Le titre de cette intervention ne contient pas par hasard le mot défi : l’édition posthume de Baudelaire et l’expérience du gouffre, en 1947 chez Seghers, était déjà  problématique pour ses éditeurs. Elle le reste encore pour les traducteurs roumains d’aujourd’hui. Geneviève Tissier, l’épouse de Fondane, ainsi que ses amis Boris de Schloezer,  E. M. Cioran, Stéphane Lupasco et Claude Sernet,  avaient devant eux un livre resté en chantier, après la mort tragique de son auteur. Fondane n’avait plus eu le temps de revoir l’ensemble du texte et une lettre adressée à sa femme du camp de Drancy témoigne des soucis qu’il se faisait à propos de son ouvrage : « Le livre –  écrivait-il – est achevé, en principe, mais il fallait encore l’alléger, supprimer peut-être certains chapitres s’ils nuisent à l’ordonnance de l’ensemble et le surchargent. Il faudra voir ce qui, dans les corrections marginales, est nécessaire et ce qui ne l’est pas. Mieux vaut sacrifier que donner une image de tâtonnement, d’inachevé, de brisé ».

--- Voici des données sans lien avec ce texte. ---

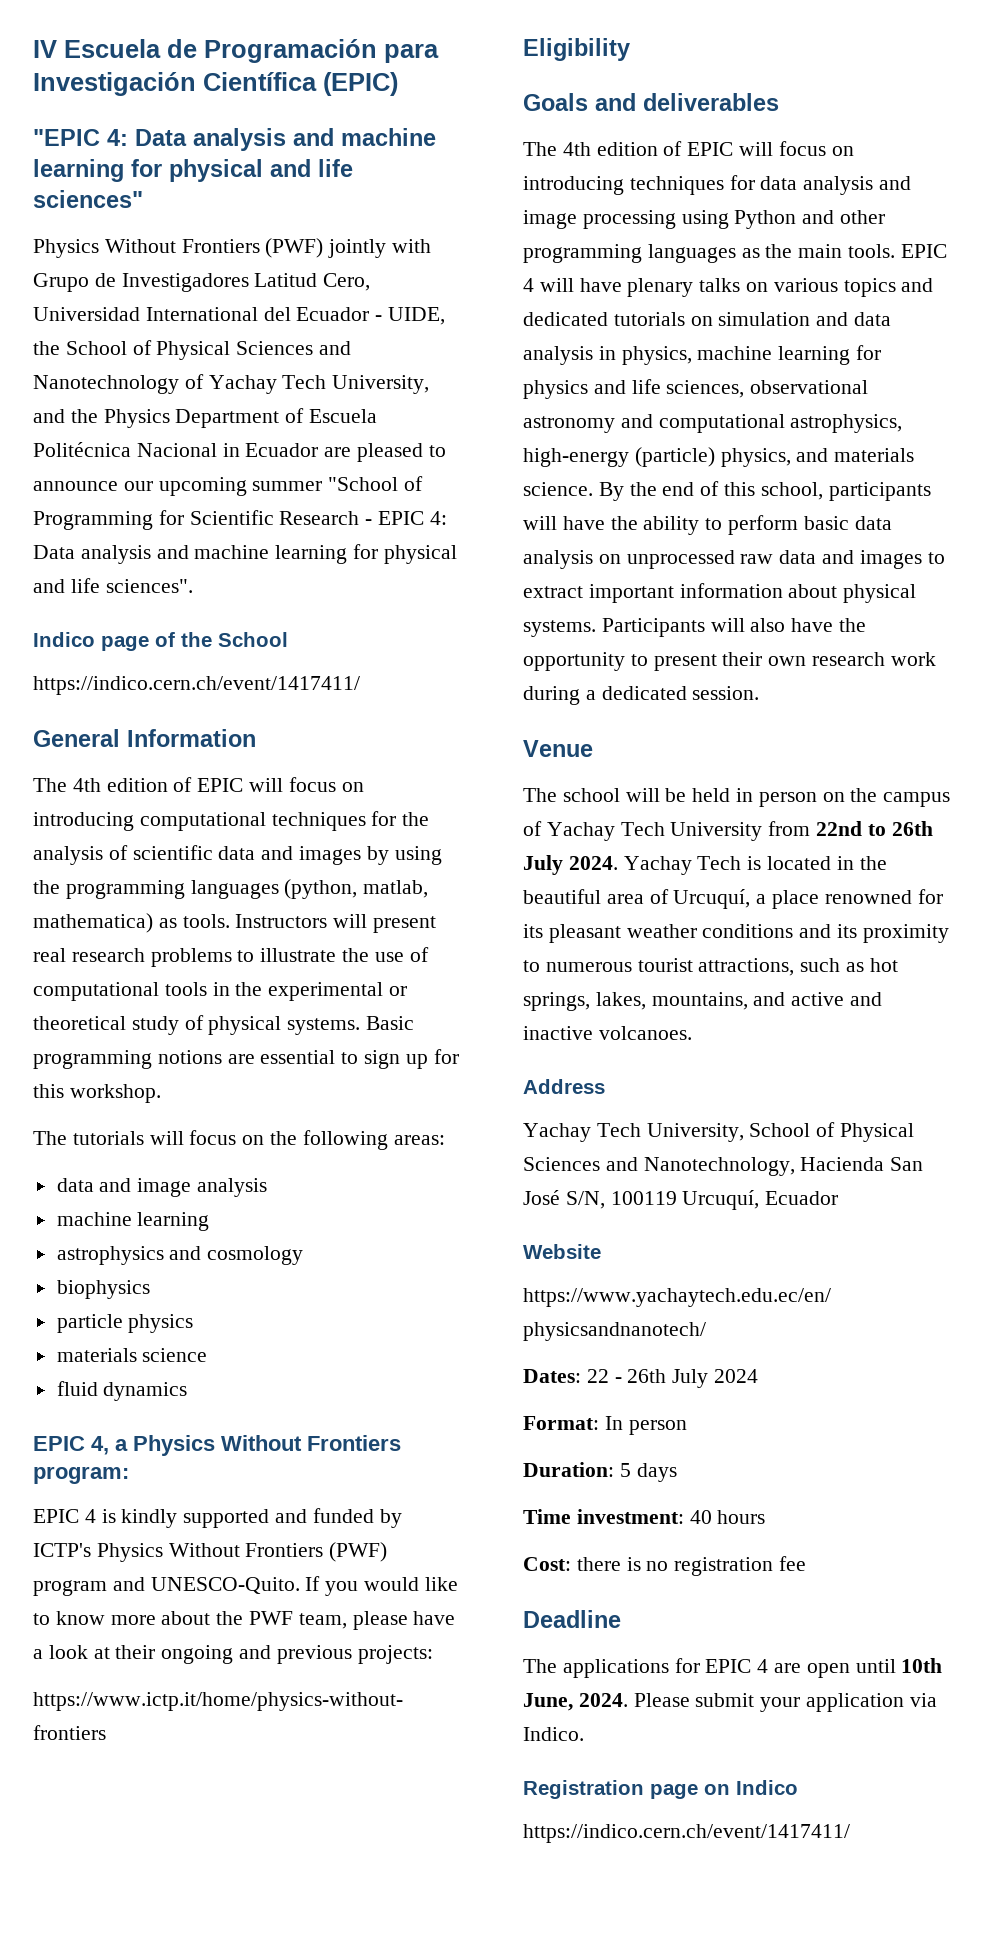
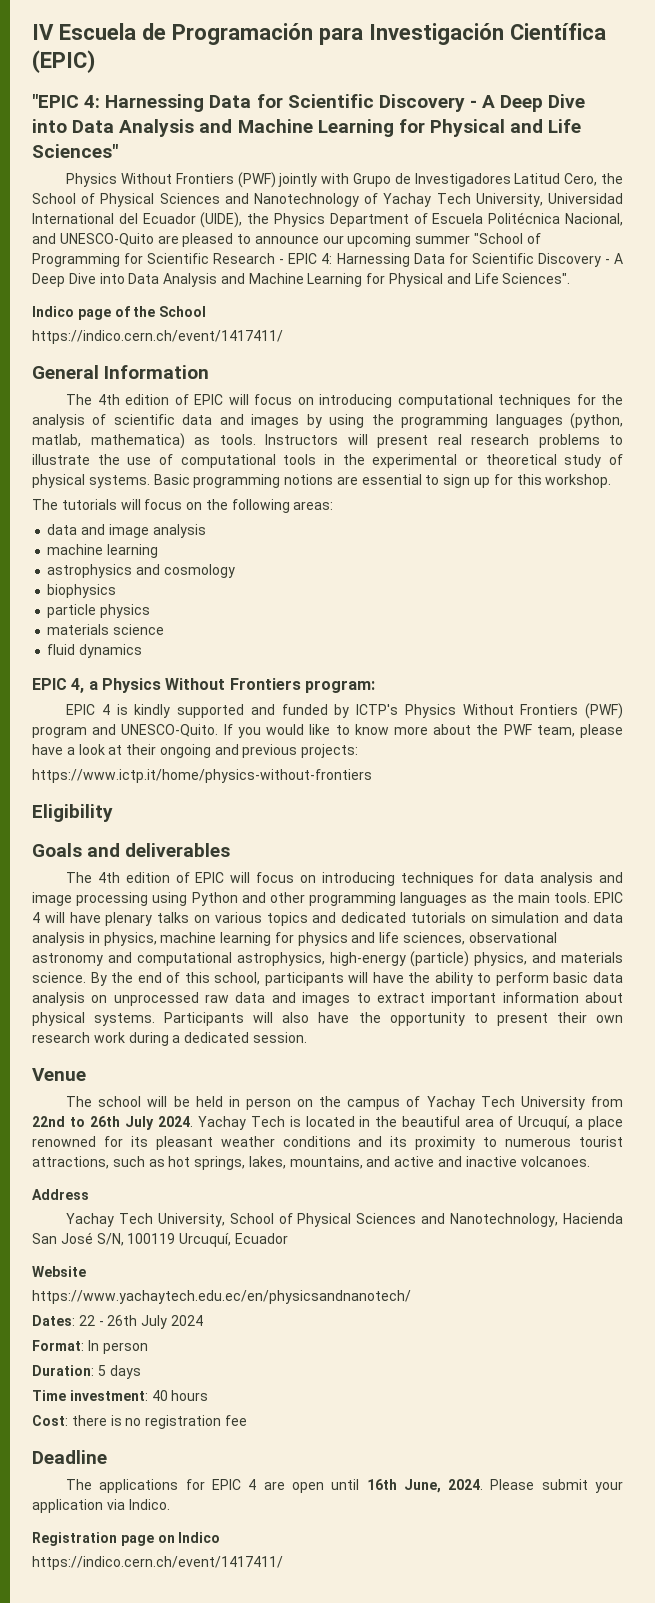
- "EPIC 4: Data analysis and machine learning for physical and life sciences"
+ "EPIC 4: Harnessing Data for Scientific Discovery - A Deep Dive into Data Analysis and Machine Learning for Physical and Life Sciences"
- Physics Without Frontiers (PWF) jointly with Grupo de Investigadores Latitud Cero, Universidad International del Ecuador - UIDE, the School of Physical Sciences and Nanotechnology of Yachay Tech University, and the Physics Department of Escuela Politécnica Nacional in Ecuador are pleased to announce our upcoming summer "School of Programming for Scientific Research - EPIC 4: Data analysis and machine learning for physical and life sciences".
+ Physics Without Frontiers (PWF) jointly with Grupo de Investigadores Latitud Cero, the School of Physical Sciences and Nanotechnology of Yachay Tech University, Universidad International del Ecuador (UIDE), the Physics Department of Escuela Politécnica Nacional, and UNESCO-Quito are pleased to announce our upcoming summer "School of Programming for Scientific Research - EPIC 4: Harnessing Data for Scientific Discovery - A Deep Dive into Data Analysis and Machine Learning for Physical and Life Sciences".
- The applications for EPIC 4 are open until 10th June, 2024.
+ The applications for EPIC 4 are open until 16th June, 2024.

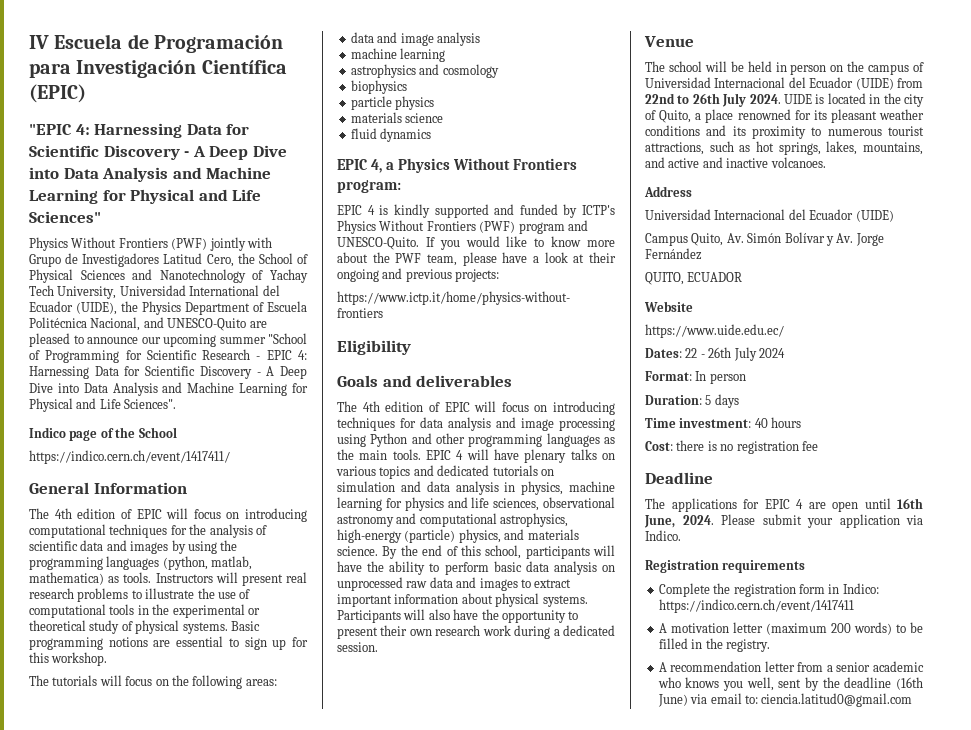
- The school will be held in person on the campus of Yachay Tech University from 22nd to 26th July 2024.
+ The school will be held in person on the campus of Universidad Internacional del Ecuador (UIDE) from 22nd to 26th July 2024.
- Yachay Tech is located in the beautiful area of Urcuquí, a place renowned for its pleasant weather conditions and its proximity to numerous tourist attractions, such as hot springs, lakes, mountains, and active and inactive volcanoes.
+ UIDE is located in the city of Quito, a place renowned for its pleasant weather conditions and its proximity to numerous tourist attractions, such as hot springs, lakes, mountains, and active and inactive volcanoes.
  Address
- Yachay Tech University, School of Physical Sciences and Nanotechnology, Hacienda San José S/N, 100119 Urcuquí, Ecuador
+ Universidad Internacional del Ecuador (UIDE)
+ Campus Quito, Av. Simón Bolívar y Av. Jorge Fernández
+ QUITO, ECUADOR
- https://www.yachaytech.edu.ec/en/physicsandnanotech/
+ https://www.uide.edu.ec/
- Registration page on Indico
- https://indico.cern.ch/event/1417411/
+ Registration requirements
+ Complete the registration form in Indico: https://indico.cern.ch/event/1417411
+ A motivation letter (maximum 200 words) to be filled in the registry.
+ A recommendation letter from a senior academic who knows you well, sent by the deadline (16th June) via email to: ciencia.latitud0@gmail.com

A leur tour, les amis se trouvaient assez désemparés dans cette situation que Geneviève Fondane résumait dans une lettre de 1946 à Claude Sernet, lui rappelant qu’ils « ont décidé de remanier si peu que ce soit le texte, qu’on risquait de le mutiler, et qu’il valait mieux le publier tel quel, en avertissant le lecteur qu’il s’agissait d’une œuvre posthume non revue par l’auteur, etc. ». Le désarroi n’était pas évité pour autant, car elle avoue avoir identifié parmi les manuscrits « quelque six chapitres en double » et se demande « lesquels Mieluchon aurait éliminés ». Elle se pose la question s’il ne faudrait pas écarter, par exemple, le chapitre XIX, qui lui posait de délicats problèmes religieux, tout en ajoutant que Boris de Schloezer avait suggéré de le publier en annexe.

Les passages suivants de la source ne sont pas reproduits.